WORK TASK: Before copying, set the pictures aside; then repeat every line below verbatim.

MATERIAL FOR THIS TASK:
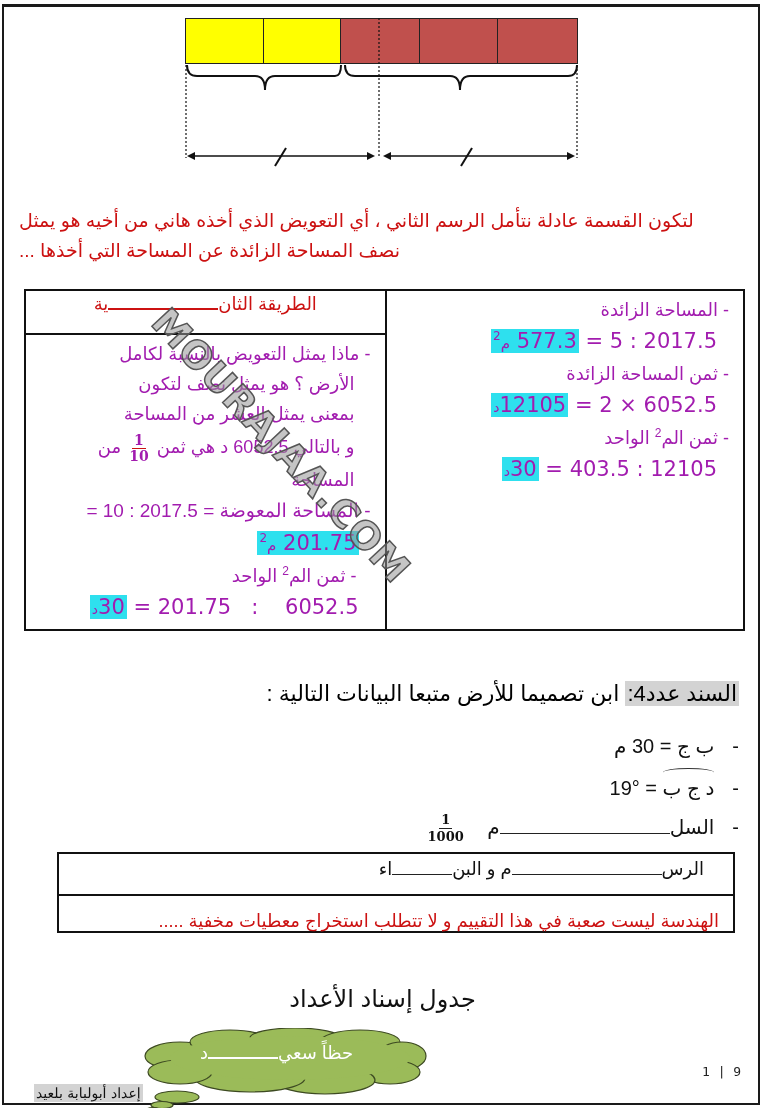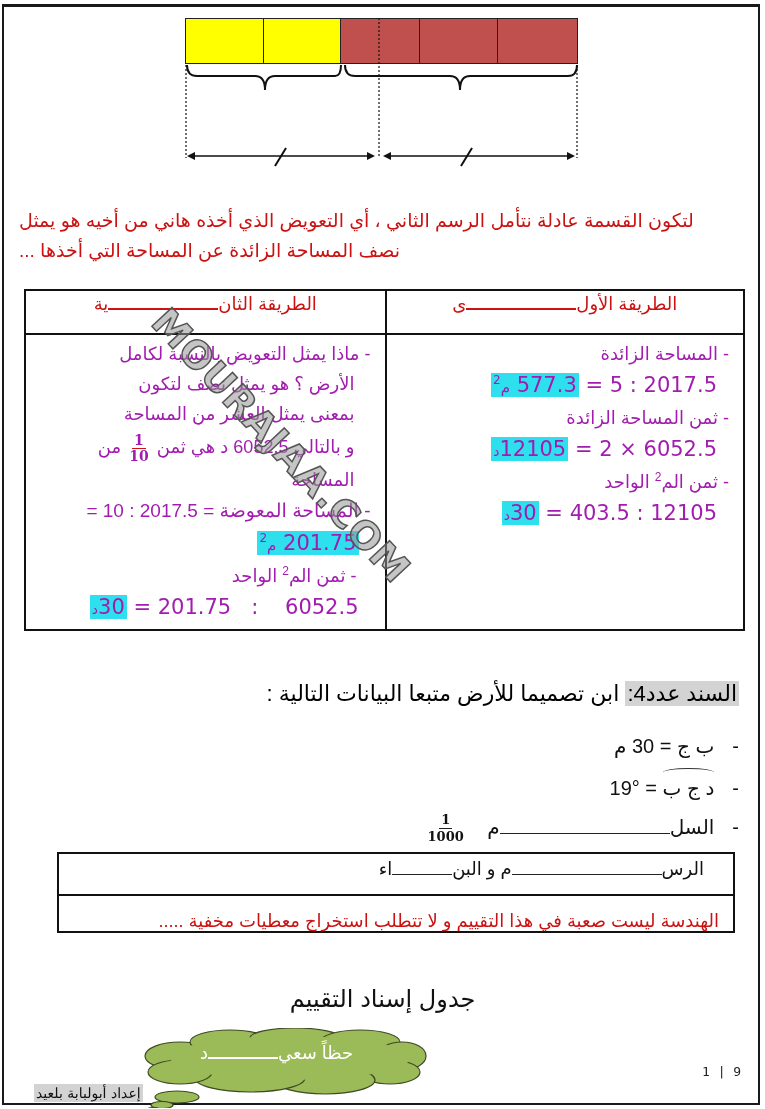--- a/index.html
+++ b/index.html
@@ -112,23 +112,20 @@
   </svg>
 </div>
 
 <div class="intro">
   <div>لتكون القسمة عادلة نتأمل الرسم الثاني ، أي التعويض الذي أخذه هاني من أخيه هو يمثل</div>
   <div>نصف المساحة الزائدة عن المساحة التي أخذها ...</div>
 </div>
 
 <div class="methods">
   <div class="col first">
-    <div class="col-head">
-      <span>الطريقة الأول</span><span class="underline-tail"></span><span>ى</span>
-    </div>
     <div class="col-body">
       <div class="l-text">-  المساحة الزائدة</div>
       <div class="l-math">
         <span>2017.5  :  5 = </span><span class="hl"><span>577.3</span> <span style="font-size:15px">م</span><span class="sup">2</span></span>
       </div>
       <div class="l-text">- ثمن المساحة الزائدة</div>
       <div class="l-math">
         <span>6052.5 × 2 = </span><span class="hl"><span>12105</span><span style="font-size:14px">د</span></span>
       </div>
       <div class="l-text">
@@ -191,21 +188,21 @@
     </span>
 </div>
 
 <div class="drawbox">
   <div class="drawbox-head">
     <span>الرس</span><span class="gap"></span><span>م و البن</span><span class="gap2"></span><span>اء</span>
   </div>
   <div class="drawbox-body">الهندسة ليست صعبة في هذا التقييم و لا تتطلب استخراج معطيات مخفية .....</div>
 </div>
 
-<div class="assign-title">جدول إسناد التقييم</div>
+<div class="assign-title">جدول إسناد الأعداد</div>
 
 <svg class="cloud" viewBox="0 0 290 80">
   <g fill="#9bbb59" stroke="#3d4a22" stroke-width="1.2">
     <ellipse cx="40" cy="28" rx="35" ry="14"></ellipse>
     <ellipse cx="90" cy="14" rx="40" ry="12"></ellipse>
     <ellipse cx="155" cy="10" rx="45" ry="10"></ellipse>
     <ellipse cx="220" cy="14" rx="40" ry="12"></ellipse>
     <ellipse cx="262" cy="28" rx="24" ry="14"></ellipse>
     <ellipse cx="250" cy="44" rx="30" ry="12"></ellipse>
     <ellipse cx="185" cy="52" rx="50" ry="14"></ellipse>

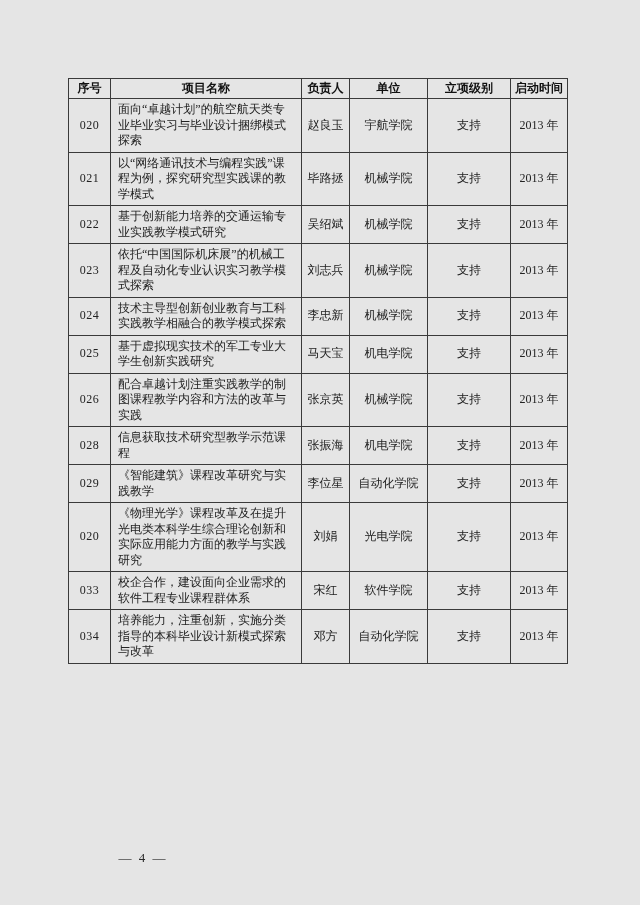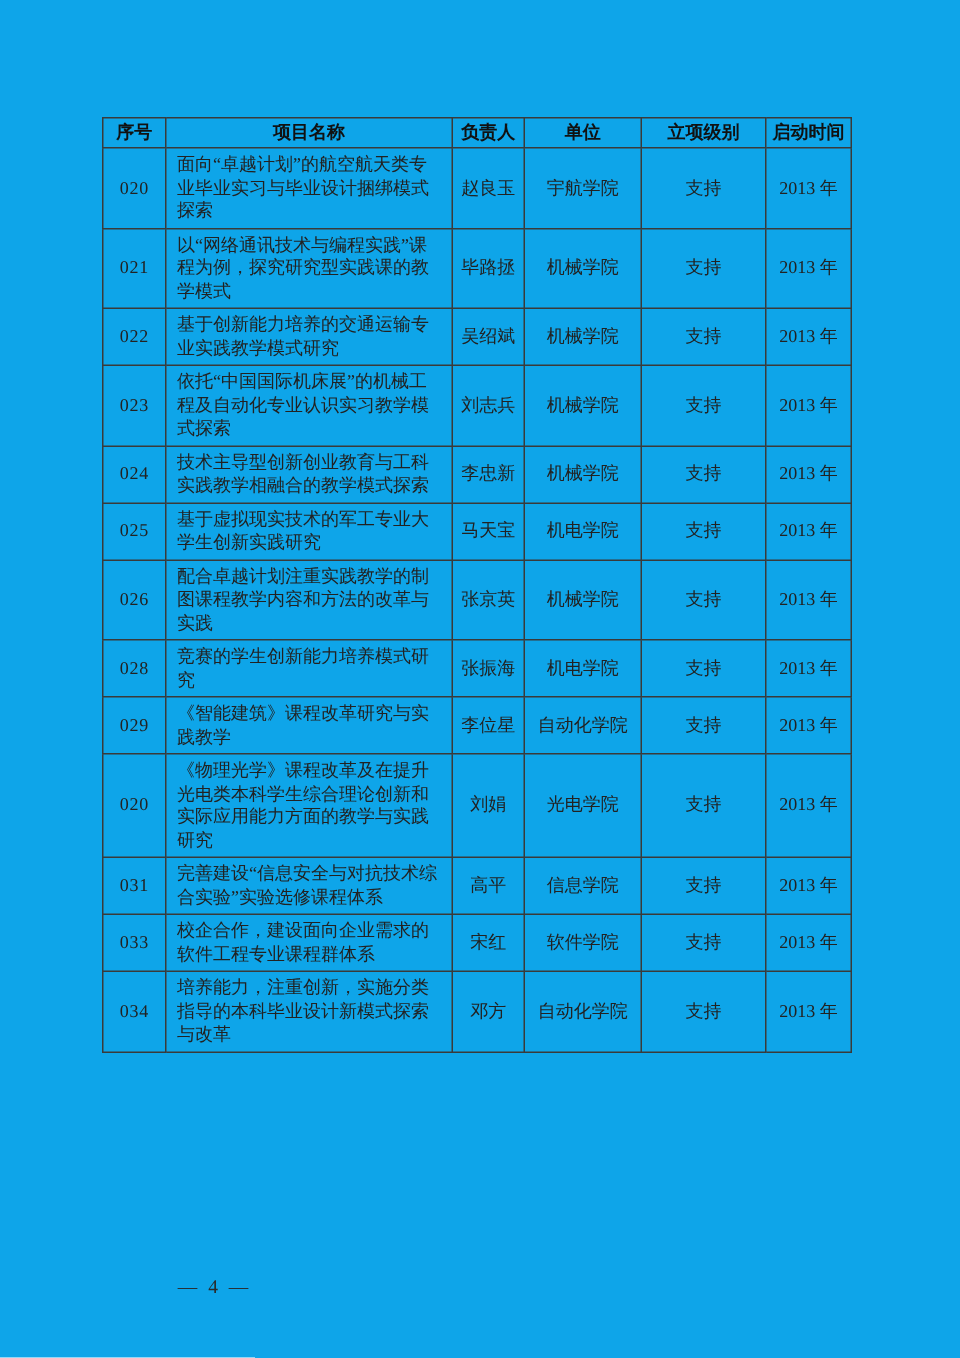--- a/index.html
+++ b/index.html
@@ -4,21 +4,21 @@
 <style>
   html, body {
     margin: 0;
     padding: 0;
     background: #ffffff;
   }
   .page {
     position: relative;
     width: 640px;
     height: 905px;
-    background: #0ea5e9;
+    background: #e5e5e5;
     overflow: hidden;
     font-family: "Liberation Serif", "DejaVu Serif", serif;
     color: #1c1c1c;
     text-decoration: underline;
   }
   table.project-table {
     position: absolute;
     left: 68px;
     top: 78px;
     width: 499px;
@@ -144,47 +144,39 @@
         <tr>
           <td class="cell-seq">026</td>
           <td class="cell-title">配合卓越计划注重实践教学的制图课程教学内容和方法的改革与实践</td>
           <td class="cell-leader">张京英</td>
           <td class="cell-dept">机械学院</td>
           <td class="cell-level">支持</td>
           <td class="cell-start">2013 年</td>
         </tr>
         <tr>
           <td class="cell-seq">028</td>
-          <td class="cell-title">竞赛的学生创新能力培养模式研究</td>
+          <td class="cell-title">信息获取技术研究型教学示范课程</td>
           <td class="cell-leader">张振海</td>
           <td class="cell-dept">机电学院</td>
           <td class="cell-level">支持</td>
           <td class="cell-start">2013 年</td>
         </tr>
         <tr>
           <td class="cell-seq">029</td>
           <td class="cell-title">《智能建筑》课程改革研究与实践教学</td>
           <td class="cell-leader">李位星</td>
           <td class="cell-dept">自动化学院</td>
           <td class="cell-level">支持</td>
           <td class="cell-start">2013 年</td>
         </tr>
         <tr>
           <td class="cell-seq">020</td>
           <td class="cell-title">《物理光学》课程改革及在提升光电类本科学生综合理论创新和实际应用能力方面的教学与实践研究</td>
           <td class="cell-leader">刘娟</td>
           <td class="cell-dept">光电学院</td>
-          <td class="cell-level">支持</td>
-          <td class="cell-start">2013 年</td>
-        </tr>
-        <tr>
-          <td class="cell-seq">031</td>
-          <td class="cell-title">完善建设“信息安全与对抗技术综合实验”实验选修课程体系</td>
-          <td class="cell-leader">高平</td>
-          <td class="cell-dept">信息学院</td>
           <td class="cell-level">支持</td>
           <td class="cell-start">2013 年</td>
         </tr>
         <tr>
           <td class="cell-seq">033</td>
           <td class="cell-title">校企合作，建设面向企业需求的软件工程专业课程群体系</td>
           <td class="cell-leader">宋红</td>
           <td class="cell-dept">软件学院</td>
           <td class="cell-level">支持</td>
           <td class="cell-start">2013 年</td>

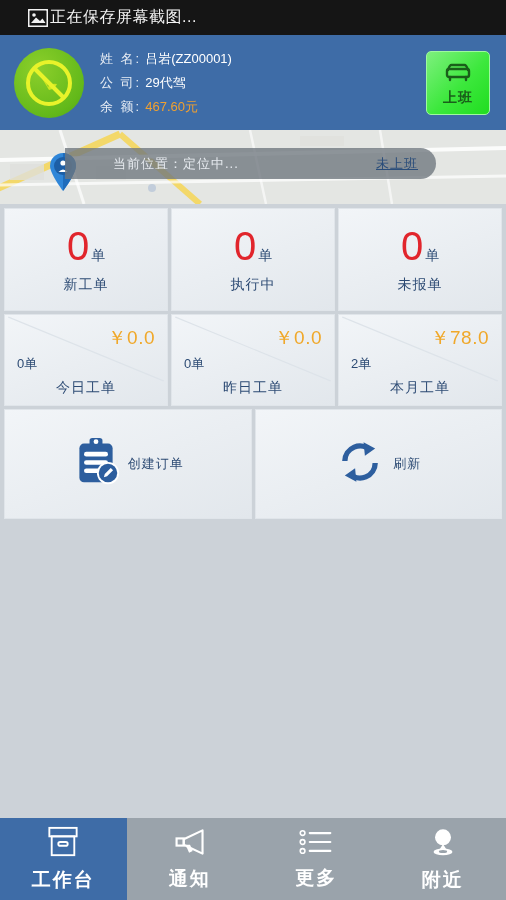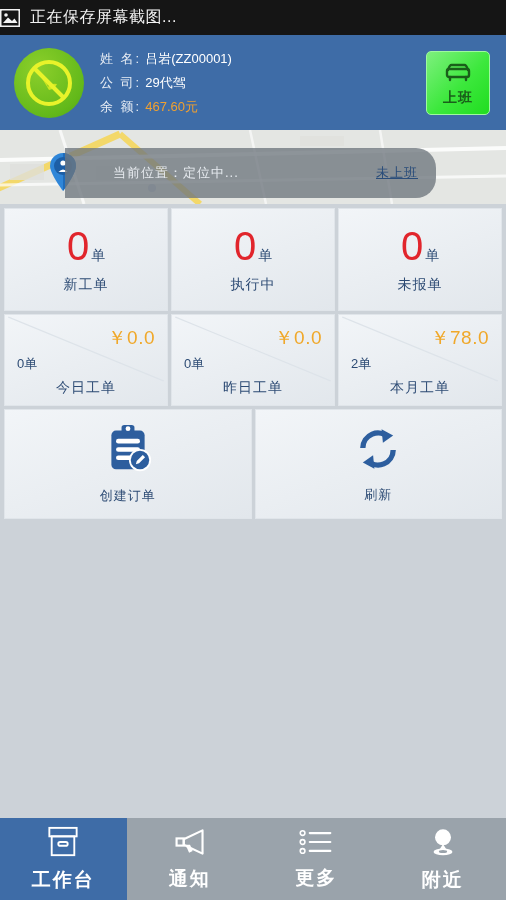--- a/index.html
+++ b/index.html
@@ -7,21 +7,21 @@
   body {
     font-family:"Liberation Sans","DejaVu Sans",sans-serif;
     background:#ccd2d8;
     overflow:hidden;
     position:relative;
   }
 
   
   .statusbar {
     height:35px; background:#151515; color:#f2f2f2;
-    display:flex; align-items:center; gap:10px; padding:0 0;
+    display:flex; align-items:center; gap:2px; padding:0 28px;
   }
   .statusbar .sb-icon { width:20px; height:18px; flex:none; }
   .statusbar .sb-text { font-size:16px; letter-spacing:.5px; }
 
   
   .profile {
     height:95px; background:#3e6ca7;
     display:flex; align-items:center; padding:0 14px;
     position:relative;
   }
@@ -47,21 +47,21 @@
   }
   .shift-btn .lbl { font-size:14px; color:#1a5f1a; font-weight:bold; letter-spacing:1px; }
 
   
   .map {
     height:74px; position:relative; overflow:hidden;
     background:#e8e6e1;
   }
   .map-canvas { position:absolute; inset:0; }
   .loc-bar {
-    position:absolute; left:65px; top:18px; height:50px; right:70px;
+    position:absolute; left:65px; top:18px; height:31px; right:70px;
     background:rgba(110,118,126,.78);
     border-radius:0 20px 20px 0;
     display:flex; align-items:center; justify-content:space-between;
     padding:0 18px 0 48px;
   }
   .loc-text { font-size:13px; color:#e6eaef; letter-spacing:1px; }
   .loc-status { font-size:13px; color:#2a4d7a; letter-spacing:1px;text-decoration:underline; }
   .pin { position:absolute; left:48px; top:22px; }
 
   
@@ -94,21 +94,21 @@
     position:absolute; left:12px; top:40px;
     font-size:13px; color:#2d4b74;
   }
   .money-label {
     position:absolute; left:0; right:0; bottom:8px; text-align:center;
     font-size:14px; color:#2d4b74; letter-spacing:1px;
   }
 
   
   .action-card {
-    height:110px; display:flex; flex-direction:column;
+    height:110px; display:flex; flex-direction:row;
     align-items:center; justify-content:center; gap:8px; cursor:pointer;
   }
   .action-label { font-size:13px; color:#2d4b74; letter-spacing:1px; }
 
   
   .tabbar {
     position:absolute; left:0; right:0; bottom:0; height:82px;
     background:#9aa3ab; display:flex;
   }
   .tab {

EXERCISE RESPONSE:
--- a/index.html
+++ b/index.html
@@ -112,23 +112,20 @@
   </svg>
 </div>
 
 <div class="intro">
   <div>لتكون القسمة عادلة نتأمل الرسم الثاني ، أي التعويض الذي أخذه هاني من أخيه هو يمثل</div>
   <div>نصف المساحة الزائدة عن المساحة التي أخذها ...</div>
 </div>
 
 <div class="methods">
   <div class="col first">
-    <div class="col-head">
-      <span>الطريقة الأول</span><span class="underline-tail"></span><span>ى</span>
-    </div>
     <div class="col-body">
       <div class="l-text">-  المساحة الزائدة</div>
       <div class="l-math">
         <span>2017.5  :  5 = </span><span class="hl"><span>577.3</span> <span style="font-size:15px">م</span><span class="sup">2</span></span>
       </div>
       <div class="l-text">- ثمن المساحة الزائدة</div>
       <div class="l-math">
         <span>6052.5 × 2 = </span><span class="hl"><span>12105</span><span style="font-size:14px">د</span></span>
       </div>
       <div class="l-text">
@@ -191,21 +188,21 @@
     </span>
 </div>
 
 <div class="drawbox">
   <div class="drawbox-head">
     <span>الرس</span><span class="gap"></span><span>م و البن</span><span class="gap2"></span><span>اء</span>
   </div>
   <div class="drawbox-body">الهندسة ليست صعبة في هذا التقييم و لا تتطلب استخراج معطيات مخفية .....</div>
 </div>
 
-<div class="assign-title">جدول إسناد التقييم</div>
+<div class="assign-title">جدول إسناد الأعداد</div>
 
 <svg class="cloud" viewBox="0 0 290 80">
   <g fill="#9bbb59" stroke="#3d4a22" stroke-width="1.2">
     <ellipse cx="40" cy="28" rx="35" ry="14"></ellipse>
     <ellipse cx="90" cy="14" rx="40" ry="12"></ellipse>
     <ellipse cx="155" cy="10" rx="45" ry="10"></ellipse>
     <ellipse cx="220" cy="14" rx="40" ry="12"></ellipse>
     <ellipse cx="262" cy="28" rx="24" ry="14"></ellipse>
     <ellipse cx="250" cy="44" rx="30" ry="12"></ellipse>
     <ellipse cx="185" cy="52" rx="50" ry="14"></ellipse>

--- a/index.html
+++ b/index.html
@@ -4,21 +4,21 @@
 <style>
   html, body {
     margin: 0;
     padding: 0;
     background: #ffffff;
   }
   .page {
     position: relative;
     width: 640px;
     height: 905px;
-    background: #0ea5e9;
+    background: #e5e5e5;
     overflow: hidden;
     font-family: "Liberation Serif", "DejaVu Serif", serif;
     color: #1c1c1c;
     text-decoration: underline;
   }
   table.project-table {
     position: absolute;
     left: 68px;
     top: 78px;
     width: 499px;
@@ -144,47 +144,39 @@
         <tr>
           <td class="cell-seq">026</td>
           <td class="cell-title">配合卓越计划注重实践教学的制图课程教学内容和方法的改革与实践</td>
           <td class="cell-leader">张京英</td>
           <td class="cell-dept">机械学院</td>
           <td class="cell-level">支持</td>
           <td class="cell-start">2013 年</td>
         </tr>
         <tr>
           <td class="cell-seq">028</td>
-          <td class="cell-title">竞赛的学生创新能力培养模式研究</td>
+          <td class="cell-title">信息获取技术研究型教学示范课程</td>
           <td class="cell-leader">张振海</td>
           <td class="cell-dept">机电学院</td>
           <td class="cell-level">支持</td>
           <td class="cell-start">2013 年</td>
         </tr>
         <tr>
           <td class="cell-seq">029</td>
           <td class="cell-title">《智能建筑》课程改革研究与实践教学</td>
           <td class="cell-leader">李位星</td>
           <td class="cell-dept">自动化学院</td>
           <td class="cell-level">支持</td>
           <td class="cell-start">2013 年</td>
         </tr>
         <tr>
           <td class="cell-seq">020</td>
           <td class="cell-title">《物理光学》课程改革及在提升光电类本科学生综合理论创新和实际应用能力方面的教学与实践研究</td>
           <td class="cell-leader">刘娟</td>
           <td class="cell-dept">光电学院</td>
-          <td class="cell-level">支持</td>
-          <td class="cell-start">2013 年</td>
-        </tr>
-        <tr>
-          <td class="cell-seq">031</td>
-          <td class="cell-title">完善建设“信息安全与对抗技术综合实验”实验选修课程体系</td>
-          <td class="cell-leader">高平</td>
-          <td class="cell-dept">信息学院</td>
           <td class="cell-level">支持</td>
           <td class="cell-start">2013 年</td>
         </tr>
         <tr>
           <td class="cell-seq">033</td>
           <td class="cell-title">校企合作，建设面向企业需求的软件工程专业课程群体系</td>
           <td class="cell-leader">宋红</td>
           <td class="cell-dept">软件学院</td>
           <td class="cell-level">支持</td>
           <td class="cell-start">2013 年</td>

--- a/index.html
+++ b/index.html
@@ -7,21 +7,21 @@
   body {
     font-family:"Liberation Sans","DejaVu Sans",sans-serif;
     background:#ccd2d8;
     overflow:hidden;
     position:relative;
   }
 
   
   .statusbar {
     height:35px; background:#151515; color:#f2f2f2;
-    display:flex; align-items:center; gap:10px; padding:0 0;
+    display:flex; align-items:center; gap:2px; padding:0 28px;
   }
   .statusbar .sb-icon { width:20px; height:18px; flex:none; }
   .statusbar .sb-text { font-size:16px; letter-spacing:.5px; }
 
   
   .profile {
     height:95px; background:#3e6ca7;
     display:flex; align-items:center; padding:0 14px;
     position:relative;
   }
@@ -47,21 +47,21 @@
   }
   .shift-btn .lbl { font-size:14px; color:#1a5f1a; font-weight:bold; letter-spacing:1px; }
 
   
   .map {
     height:74px; position:relative; overflow:hidden;
     background:#e8e6e1;
   }
   .map-canvas { position:absolute; inset:0; }
   .loc-bar {
-    position:absolute; left:65px; top:18px; height:50px; right:70px;
+    position:absolute; left:65px; top:18px; height:31px; right:70px;
     background:rgba(110,118,126,.78);
     border-radius:0 20px 20px 0;
     display:flex; align-items:center; justify-content:space-between;
     padding:0 18px 0 48px;
   }
   .loc-text { font-size:13px; color:#e6eaef; letter-spacing:1px; }
   .loc-status { font-size:13px; color:#2a4d7a; letter-spacing:1px;text-decoration:underline; }
   .pin { position:absolute; left:48px; top:22px; }
 
   
@@ -94,21 +94,21 @@
     position:absolute; left:12px; top:40px;
     font-size:13px; color:#2d4b74;
   }
   .money-label {
     position:absolute; left:0; right:0; bottom:8px; text-align:center;
     font-size:14px; color:#2d4b74; letter-spacing:1px;
   }
 
   
   .action-card {
-    height:110px; display:flex; flex-direction:column;
+    height:110px; display:flex; flex-direction:row;
     align-items:center; justify-content:center; gap:8px; cursor:pointer;
   }
   .action-label { font-size:13px; color:#2d4b74; letter-spacing:1px; }
 
   
   .tabbar {
     position:absolute; left:0; right:0; bottom:0; height:82px;
     background:#9aa3ab; display:flex;
   }
   .tab {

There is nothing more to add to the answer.